Now, let’s talk more about Side Crow Pose… Firstly, for this asana, it is important to take into account that your shoulders should be balanced or in the same line. Avoid collapsing your weight onto one shoulder to avoid imbalance and injury. In order to do this, keeping the legs engaged can make a big difference. When you practice Parsvabakasana, remember to:

Keep squeezing the inner thighs together
Spread the toes
Engage the quadriceps
Actively pull the legs back into the hip sockets

While it may seem like all the body weight is carried on the arms and hands in
this posture, it is just as important to pay attention to the leg activation, as this will actually make you feel lighter on your arms and hands when you lift up. Also, these tips will give you the ability to engage the lower abdominal region and keep your pelvic floor (Mula Bandha) active.

Consistency is always key in the Yoga System, so practice and apply these tips in your daily practice, particularly in your Chaturanga Dandasana. Paying more attention to your alignment and leg activation in this seemingly basic pose will train muscles in your body to help build your strength to get into Parsvabakasana. Keep practicing!

Bhujapindasana Technique


Bhujapindasana (Shoulder-Pressing Pose) is the first arm balance you will encounter when you practice the traditional Ashtanga Vinyasa Primary Series. This pose will require a lot of core activation, and a good way to strengthen the core is to practice Navasana (Boat Pose) and pay attention in all the jumping backs and through. However, Bhujapindasana, like many other postures, will require not only core strength, but also a combination between flexibility and strength in many different parts of the body.

Let’s break this posture down…

First step: preparation. In order to move the legs around the arms, you will need flexibility on your hip extensors (glutes and hamstrings) and adductors (inner thighs).

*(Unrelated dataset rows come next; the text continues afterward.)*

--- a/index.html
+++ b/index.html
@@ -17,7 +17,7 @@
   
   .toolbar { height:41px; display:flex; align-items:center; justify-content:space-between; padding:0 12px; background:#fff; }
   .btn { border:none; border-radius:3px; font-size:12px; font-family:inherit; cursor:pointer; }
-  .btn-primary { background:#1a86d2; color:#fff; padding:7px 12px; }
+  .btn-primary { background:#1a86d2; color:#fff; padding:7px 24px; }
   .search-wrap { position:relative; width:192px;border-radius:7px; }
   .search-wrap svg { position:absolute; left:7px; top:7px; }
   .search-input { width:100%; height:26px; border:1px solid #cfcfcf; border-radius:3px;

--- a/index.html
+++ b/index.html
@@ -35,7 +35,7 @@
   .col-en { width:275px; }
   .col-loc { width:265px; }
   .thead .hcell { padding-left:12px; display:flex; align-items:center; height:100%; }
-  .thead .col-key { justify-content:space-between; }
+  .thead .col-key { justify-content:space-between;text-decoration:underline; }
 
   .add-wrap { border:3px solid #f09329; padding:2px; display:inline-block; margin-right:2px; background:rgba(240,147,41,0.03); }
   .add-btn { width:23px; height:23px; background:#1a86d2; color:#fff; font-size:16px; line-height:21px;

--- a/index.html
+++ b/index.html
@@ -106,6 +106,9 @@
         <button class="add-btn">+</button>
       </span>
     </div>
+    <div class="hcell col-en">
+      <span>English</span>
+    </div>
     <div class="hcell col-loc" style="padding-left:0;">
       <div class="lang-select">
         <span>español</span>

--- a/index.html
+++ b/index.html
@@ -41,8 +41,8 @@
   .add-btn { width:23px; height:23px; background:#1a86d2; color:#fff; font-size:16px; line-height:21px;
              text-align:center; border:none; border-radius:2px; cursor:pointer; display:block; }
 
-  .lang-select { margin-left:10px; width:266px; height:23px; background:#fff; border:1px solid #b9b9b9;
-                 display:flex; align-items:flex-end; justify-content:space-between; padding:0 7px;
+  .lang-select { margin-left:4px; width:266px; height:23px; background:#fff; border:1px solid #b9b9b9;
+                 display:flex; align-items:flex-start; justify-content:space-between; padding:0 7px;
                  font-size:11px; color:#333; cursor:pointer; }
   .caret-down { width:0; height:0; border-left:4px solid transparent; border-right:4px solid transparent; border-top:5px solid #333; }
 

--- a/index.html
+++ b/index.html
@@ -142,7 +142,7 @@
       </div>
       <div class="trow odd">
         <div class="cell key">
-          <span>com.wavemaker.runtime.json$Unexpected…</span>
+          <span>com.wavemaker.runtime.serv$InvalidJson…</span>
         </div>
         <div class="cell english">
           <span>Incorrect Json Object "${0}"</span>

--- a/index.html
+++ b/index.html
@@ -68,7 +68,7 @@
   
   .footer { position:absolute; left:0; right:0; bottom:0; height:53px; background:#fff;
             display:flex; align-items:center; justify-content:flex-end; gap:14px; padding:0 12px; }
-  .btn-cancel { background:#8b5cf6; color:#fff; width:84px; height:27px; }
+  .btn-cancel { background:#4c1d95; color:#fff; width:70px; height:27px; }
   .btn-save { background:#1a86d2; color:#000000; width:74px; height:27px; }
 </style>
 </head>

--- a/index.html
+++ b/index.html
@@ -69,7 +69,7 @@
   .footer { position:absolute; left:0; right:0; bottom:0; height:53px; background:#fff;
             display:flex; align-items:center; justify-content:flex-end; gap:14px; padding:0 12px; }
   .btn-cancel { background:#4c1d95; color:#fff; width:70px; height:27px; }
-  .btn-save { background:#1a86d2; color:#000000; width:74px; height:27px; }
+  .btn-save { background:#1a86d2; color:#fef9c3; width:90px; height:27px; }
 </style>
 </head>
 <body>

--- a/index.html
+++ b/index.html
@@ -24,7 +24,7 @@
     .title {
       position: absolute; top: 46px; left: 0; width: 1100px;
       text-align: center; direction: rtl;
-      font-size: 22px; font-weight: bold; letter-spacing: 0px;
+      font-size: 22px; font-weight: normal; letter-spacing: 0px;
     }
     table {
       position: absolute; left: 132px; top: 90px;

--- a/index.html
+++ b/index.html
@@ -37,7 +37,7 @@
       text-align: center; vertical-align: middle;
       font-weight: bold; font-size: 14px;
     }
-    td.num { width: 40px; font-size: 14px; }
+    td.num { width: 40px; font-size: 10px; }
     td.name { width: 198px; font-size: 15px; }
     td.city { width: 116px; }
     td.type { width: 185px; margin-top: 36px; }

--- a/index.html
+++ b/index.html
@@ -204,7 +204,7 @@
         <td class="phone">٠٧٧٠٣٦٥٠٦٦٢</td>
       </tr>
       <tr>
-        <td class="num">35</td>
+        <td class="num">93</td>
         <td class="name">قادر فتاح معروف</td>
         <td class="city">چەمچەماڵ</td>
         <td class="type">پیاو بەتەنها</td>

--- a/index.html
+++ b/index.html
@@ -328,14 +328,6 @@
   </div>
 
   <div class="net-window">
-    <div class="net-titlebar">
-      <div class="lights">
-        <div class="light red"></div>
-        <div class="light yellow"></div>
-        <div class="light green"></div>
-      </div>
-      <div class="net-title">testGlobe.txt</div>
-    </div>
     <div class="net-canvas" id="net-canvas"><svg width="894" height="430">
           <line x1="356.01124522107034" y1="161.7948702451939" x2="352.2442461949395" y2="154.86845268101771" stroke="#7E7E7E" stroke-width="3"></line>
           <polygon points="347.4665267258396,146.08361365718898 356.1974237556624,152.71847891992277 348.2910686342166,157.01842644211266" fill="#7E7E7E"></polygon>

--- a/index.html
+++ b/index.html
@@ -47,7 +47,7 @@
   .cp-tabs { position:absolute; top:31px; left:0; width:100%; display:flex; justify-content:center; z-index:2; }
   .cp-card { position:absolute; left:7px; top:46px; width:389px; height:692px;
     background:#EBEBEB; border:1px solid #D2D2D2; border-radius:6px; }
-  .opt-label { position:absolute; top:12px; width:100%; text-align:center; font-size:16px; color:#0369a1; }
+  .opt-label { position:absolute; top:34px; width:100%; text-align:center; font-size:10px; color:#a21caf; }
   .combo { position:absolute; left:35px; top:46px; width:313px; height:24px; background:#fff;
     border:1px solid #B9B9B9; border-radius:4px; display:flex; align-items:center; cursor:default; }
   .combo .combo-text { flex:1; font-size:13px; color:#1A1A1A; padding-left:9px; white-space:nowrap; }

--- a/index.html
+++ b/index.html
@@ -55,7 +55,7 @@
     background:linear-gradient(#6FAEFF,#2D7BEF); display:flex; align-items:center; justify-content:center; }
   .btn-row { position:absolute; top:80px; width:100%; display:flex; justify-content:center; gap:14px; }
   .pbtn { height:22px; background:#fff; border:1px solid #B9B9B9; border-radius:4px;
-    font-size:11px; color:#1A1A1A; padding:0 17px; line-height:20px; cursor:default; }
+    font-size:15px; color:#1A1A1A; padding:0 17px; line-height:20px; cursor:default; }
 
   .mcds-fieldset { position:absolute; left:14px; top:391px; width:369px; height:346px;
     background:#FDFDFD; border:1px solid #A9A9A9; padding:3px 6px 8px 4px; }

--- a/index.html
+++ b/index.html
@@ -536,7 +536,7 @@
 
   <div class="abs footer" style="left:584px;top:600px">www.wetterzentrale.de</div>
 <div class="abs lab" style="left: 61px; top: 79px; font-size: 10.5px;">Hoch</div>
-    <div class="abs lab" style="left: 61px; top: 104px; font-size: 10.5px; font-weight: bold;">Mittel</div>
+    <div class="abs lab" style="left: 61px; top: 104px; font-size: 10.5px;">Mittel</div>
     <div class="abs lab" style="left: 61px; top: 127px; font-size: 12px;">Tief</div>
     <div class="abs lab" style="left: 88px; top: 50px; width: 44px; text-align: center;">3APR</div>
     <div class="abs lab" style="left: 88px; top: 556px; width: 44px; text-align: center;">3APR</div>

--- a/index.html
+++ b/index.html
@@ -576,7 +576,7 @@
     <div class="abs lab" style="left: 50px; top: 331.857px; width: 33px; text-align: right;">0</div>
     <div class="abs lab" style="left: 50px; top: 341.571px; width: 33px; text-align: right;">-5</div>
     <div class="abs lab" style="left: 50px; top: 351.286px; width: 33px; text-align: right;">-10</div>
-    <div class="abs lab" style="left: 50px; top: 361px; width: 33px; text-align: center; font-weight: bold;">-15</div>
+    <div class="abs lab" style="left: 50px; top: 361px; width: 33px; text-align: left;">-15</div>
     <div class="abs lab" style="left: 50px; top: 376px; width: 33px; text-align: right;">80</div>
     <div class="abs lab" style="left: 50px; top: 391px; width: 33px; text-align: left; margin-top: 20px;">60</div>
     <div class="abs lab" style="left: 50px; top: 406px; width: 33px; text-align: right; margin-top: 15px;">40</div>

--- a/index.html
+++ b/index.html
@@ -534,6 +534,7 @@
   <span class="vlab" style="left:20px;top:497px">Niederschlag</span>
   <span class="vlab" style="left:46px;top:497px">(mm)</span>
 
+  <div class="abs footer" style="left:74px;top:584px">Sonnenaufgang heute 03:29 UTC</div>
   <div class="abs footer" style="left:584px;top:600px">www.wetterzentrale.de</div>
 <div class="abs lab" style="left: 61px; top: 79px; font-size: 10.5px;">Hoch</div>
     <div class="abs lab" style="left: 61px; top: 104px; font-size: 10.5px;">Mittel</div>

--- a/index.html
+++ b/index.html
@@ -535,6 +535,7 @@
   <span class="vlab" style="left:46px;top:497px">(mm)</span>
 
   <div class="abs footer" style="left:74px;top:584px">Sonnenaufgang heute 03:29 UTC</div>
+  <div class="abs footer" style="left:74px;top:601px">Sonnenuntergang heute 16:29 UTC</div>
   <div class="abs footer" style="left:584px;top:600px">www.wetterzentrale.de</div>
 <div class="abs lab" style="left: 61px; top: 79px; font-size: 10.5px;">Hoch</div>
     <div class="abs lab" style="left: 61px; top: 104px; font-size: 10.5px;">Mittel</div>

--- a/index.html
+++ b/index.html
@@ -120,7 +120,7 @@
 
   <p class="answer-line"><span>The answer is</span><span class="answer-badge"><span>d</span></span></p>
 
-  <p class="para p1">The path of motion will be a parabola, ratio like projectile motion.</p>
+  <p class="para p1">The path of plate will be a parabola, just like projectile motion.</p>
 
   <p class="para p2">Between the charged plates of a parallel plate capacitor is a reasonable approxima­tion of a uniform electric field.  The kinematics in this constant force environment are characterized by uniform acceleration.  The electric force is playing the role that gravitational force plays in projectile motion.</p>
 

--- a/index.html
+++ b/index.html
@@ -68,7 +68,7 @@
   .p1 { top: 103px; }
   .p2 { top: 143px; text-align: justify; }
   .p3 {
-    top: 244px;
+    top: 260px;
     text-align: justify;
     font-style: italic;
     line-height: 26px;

If you can bring your legs around your arms – at least above the elbows – and cross your feet, this could be a good place to stay if you do not have enough strength to move forward to the next step yet.

Second step: crown of the head or chin down towards the mat. Use your exhalation to move all the way down. In this movement, you will need flexibility and strength in different parts of the body at the same time.

In terms of flexibility, your ability to flex the wrist will depend on the flexibility at the back of your forearm and the strength at the front of the forearm – these two groups of muscles will compensate each other in order to stabilize the wrist as you move your chin or head down. To be able to really engage the muscles at the front of the forearm, it is advisable to press the fingertips and the knuckles of your hands firmly down, especially the base of the thumb, index, and middle fingers.

From here, to get into the full version of the pose, it is also necessary to be able to extend your chin without collapsing the back of the neck too much – this leads us into the next aspect, which is strength.

With regards to strength, your core and shoulders have to be able to support you as you move all the way down, as well as when you hold the posture for 5 deep breaths. In order to do this, always keep your back rounded, as this action will help keep your belly or core active. Also, fully exhaling will engage the transverse abdominal muscles. Squeeze the elbows in just enough to engage the muscles on the chest (pectoralis).

Another tip, which can make a big difference in the posture has to do with the legs. Our legs are directly related with the Mula Bandha (the root lock) and the lower abdominal area activation. In order to awaken these areas, keep the toes activated and squeeze the inner thighs together.

If you are new to this pose, and you are worried about falling forward, place a pillow in front of you, or move yourself backwards on your mat, so that you will have a softer surface to support the impact in case you will not be able to control the movement yet.

Remember to always keep practicing and be patient with the process. Dedication and diligence will get you there and beyond =) Have a good practice today!